Freddie Jackson chronology
| Just Like the First Time (1986) | Don't Let Love Slip Away (1988) | Do Me Again (1990) |

= Don't Let Love Slip Away =

Don't Let Love Slip Away is the third studio album by American singer Freddie Jackson.

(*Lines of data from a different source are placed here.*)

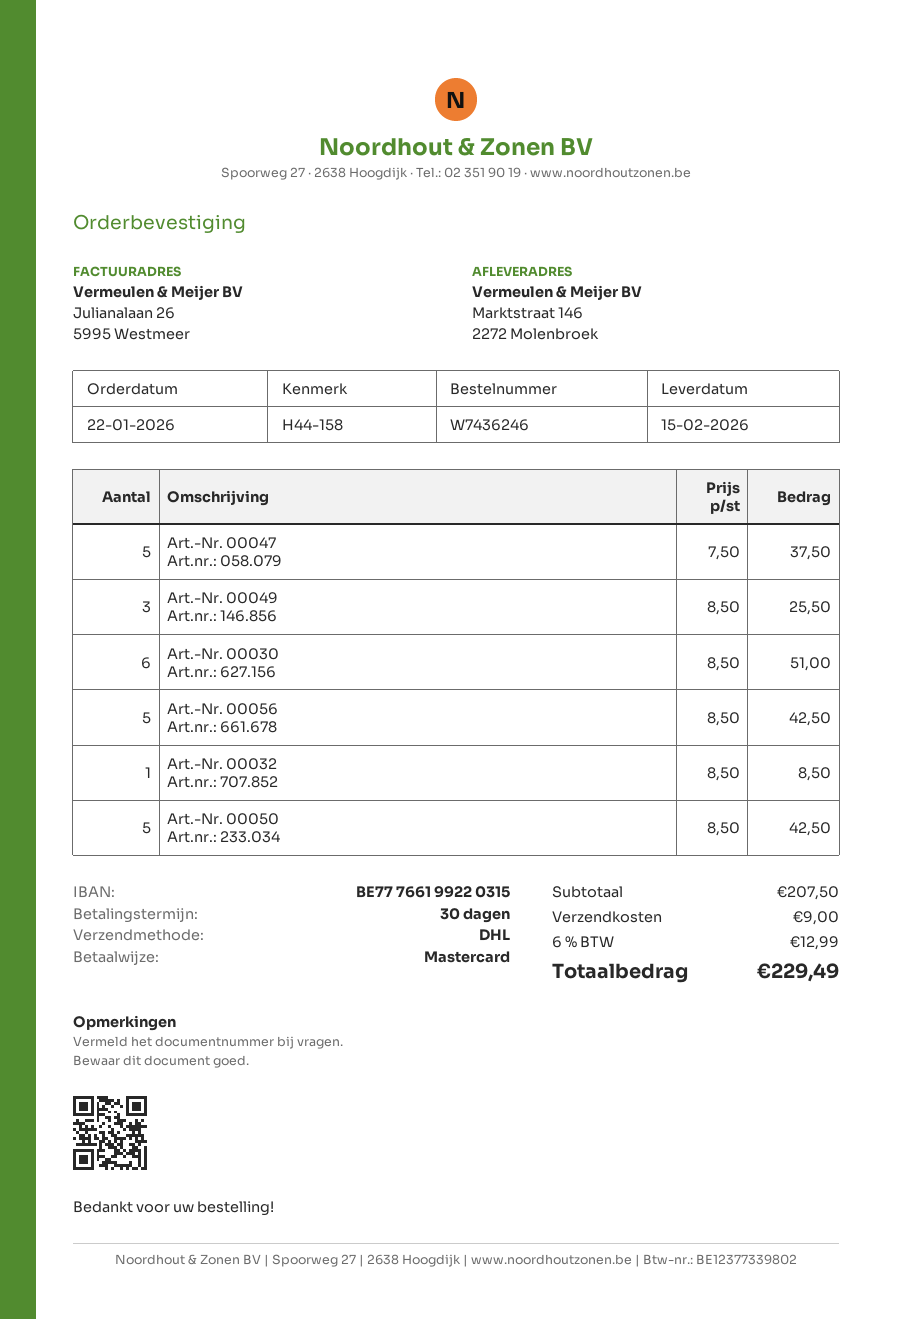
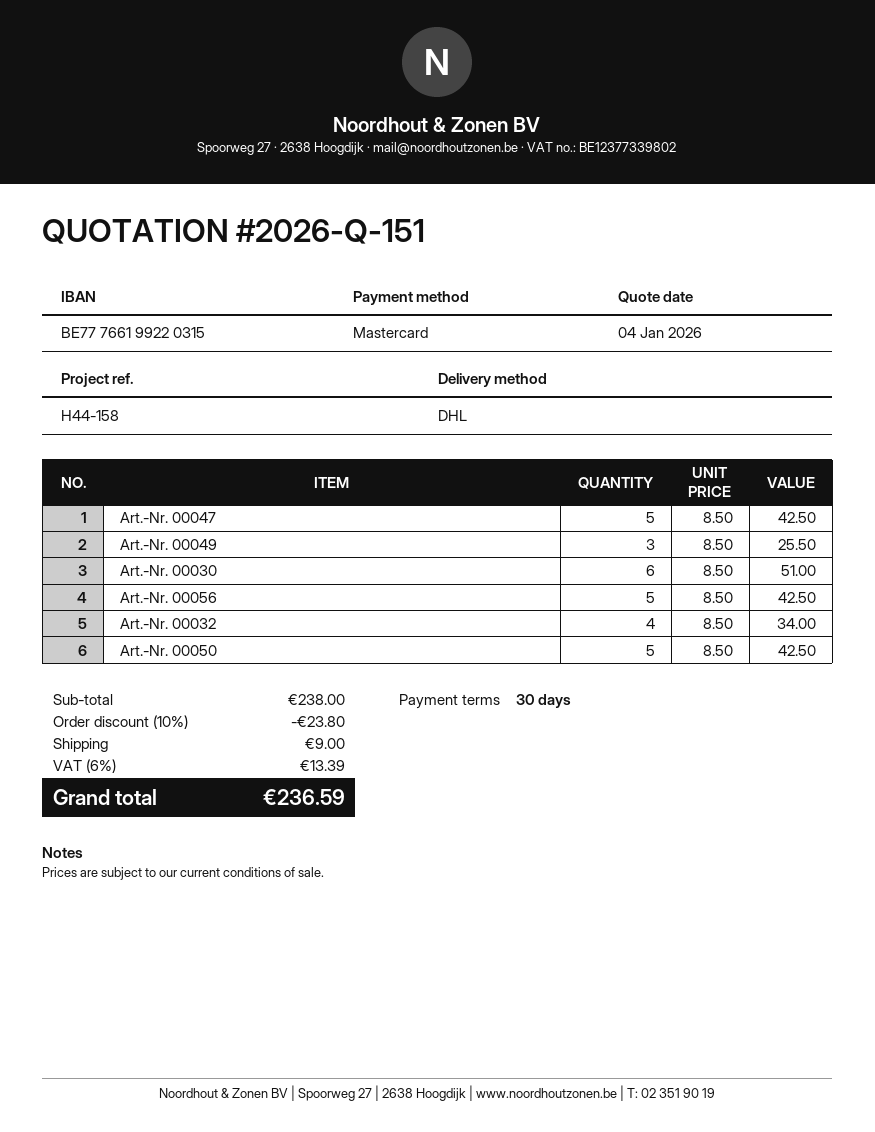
Art.-Nr. 00047: 5 x 7.50 = 37.50 -> 5 x 8.50 = 42.50
Art.-Nr. 00032: 1 x 8.50 = 8.50 -> 4 x 8.50 = 34.00
subtotal: 207.50 -> 238.00
discount: none -> 10% = 23.80
tax: 6% = 12.99 -> 6% = 13.39
total: 229.49 -> 236.59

It was released by Capitol Records on July 29, 1988. The album reached number one on the US Top R&B/Hip-Hop Albums and peaked at number 48 on the Billboard 200. It was eventually certified gold by the RIAA in April 1989. Its singles, "Nice 'N' Slow" and "Hey Lover", reached number one on the R&B chart.

Professional ratings
Review scores
| Source | Rating |
| AllMusic | Star |

==Track listing==

| No. | Title | Writer(s) | Producer(s) | Length |
|---|---|---|---|---|
| 1. | "Nice 'N' Slow" | Barry J. Eastmond; Jolyon Skinner; | Eastmond | 5:16 |
| 2. | "Hey Lover" | Keith Washington; Arthur "Sonny" Moore; | Paul Laurence; Darryl Shepard (co.); | 5:12 |
| 3. | "Don't Let Love Slip Away" | Eastmond; Skinner; | Eastmond | 4:52 |
| 4. | "Crazy (For Me)" | Eastmond; Skinner; | Eastmond | 4:04 |
| 5. | "One Heart Too Many" | Eastmond; Skinner; | Eastmond | 4:29 |
| 6. | "If You Don't Know Me by Now" | Douglas Booth; Gene McFadden; Linda Vitali; | McFadden; Vitali (co.); | 4:32 |
| 7. | "You and I Got a Thang" | Jeanette Day; Amir Bayyan; Gregg Willis; | Bayyan | 4:45 |
| 8. | "Special Lady" | Freddie Jackson; Laurence; Moore; | Laurence | 4:49 |
| 9. | "Yes, I Need You" | Booth; McFadden; Vitali; | McFadden; Vitali (co.); | 4:26 |
| 10. | "It's Gonna Take a Long, Long Time" | Booth; McFadden; Vitali; | McFadden; Vitali (co.); | 4:23 |

== Personnel and credits ==

Musicians

- Freddie Jackson – lead vocals, backing vocals (1, 3–5)
- Barry J. Eastmond – keyboards (1, 3–5), programming (1), drum programming (1, 3, 4), synthesizers (5)
- Eric Rehl – keyboards (1), programming (1), synthesizers (5)
- Paul Laurence – instruments (2, 8), backing vocals (8)
- Darryl Shepherd – programming (2, 8)
- Douglas Booth – keyboards (6, 9, 10), drum programming (6, 9, 10), backing vocals (6, 9, 10)
- Amir Bayyan – keyboards (7), guitars (7), drum programming (7)
- Mike Campbell – guitars (1, 3, 4)
- Ira Siegel – guitars (5)
- Skip McDonald – guitars (6, 9, 10)
- Wayne Brathwaite – bass (3)
- Doug Wimbish – bass (6, 9, 10)
- Terry Silverlight – drums (5)
- Bashiri Johnson – percussion (3, 5)
- Joe Deihl – bells (10)
- Najee – alto saxophone (1), soprano saxophone (3)
- Steve Greenfield – alto saxophone (7)
- Curtis King – backing vocals (1, 3–5)
- Yolanda Lee – backing vocals (1–5, 8)
- Cindy Mizelle – backing vocals (1–5, 8)
- Audrey Wheeler – backing vocals (2, 3, 8)
- Gene McFadden – backing vocals (6, 9, 10)
- Cindy Robinson – backing vocals (6, 9, 10)
- Kevin Owens – backing vocals (7)

Production

- Wayne Edwards – executive producer
- Beau Huggins – executive producer
- Freddie Jackson – executive producer
- Barry J. Eastmond – producer (1, 3–5), rhythm arrangements (1, 3–5), string arrangements (1, 3, 5)
- Paul Laurence – producer (2, 8), arrangements (2, 8)
- Darryl Shepherd – associate producer (2, 8)
- Gene McFadden – producer (6, 9, 10), arrangements (6, 9, 10)
- Linda Vitali – associate producer (6, 9, 10)
- Amir Bayyan – producer (7)
- Zack Vaz – production coordinator
- Anne Thomas – administrator
- Tommy Steele – art direction
- DNZ, The Design Group – design
- Bret Lopez – photography
- Alfonso Grundy – make-up
- Mary Alice Orito – stylist
- Hush Productions, Inc. – management

- Technical credits
- Jack Skinner – mastering at Sterling Sound (New York, NY)
- Mike Allaire – recording (1, 3–5)
- Steve Goldman – mixing (1, 3–5)
- Ron Banks – recording (2, 8), mixing (2, 8)
- Kurt Upper – recording (6, 7, 9, 10)
- Mallory Earl – mixing (6, 9, 10)
- Mike Bova – recording (7)
- Peter Dlugokenchy – recording (7)
- Paul Logus – assistant engineer (2, 6, 8–10)
- Charles Alexander – assistant engineer (8)

==Charts==

===Weekly charts===

| Chart (1988) | Peak position |
|---|---|
| UK Albums (Official Charts) | 24 |
| US Billboard 200 | 48 |
| US Top R&B/Hip-Hop Albums (Billboard) | 1 |

===Year-end charts===

| Chart (1988) | Position |
|---|---|
| US Top R&B/Hip-Hop Albums (Billboard) | 38 |
| Chart (1989) | Position |
| US Top R&B/Hip-Hop Albums (Billboard) | 21 |

==Certifications==

| Region | Certification | Certified units/sales |
| United States (RIAA) | Gold | 500,000^{^} |
^{^} Shipments figures based on certification alone.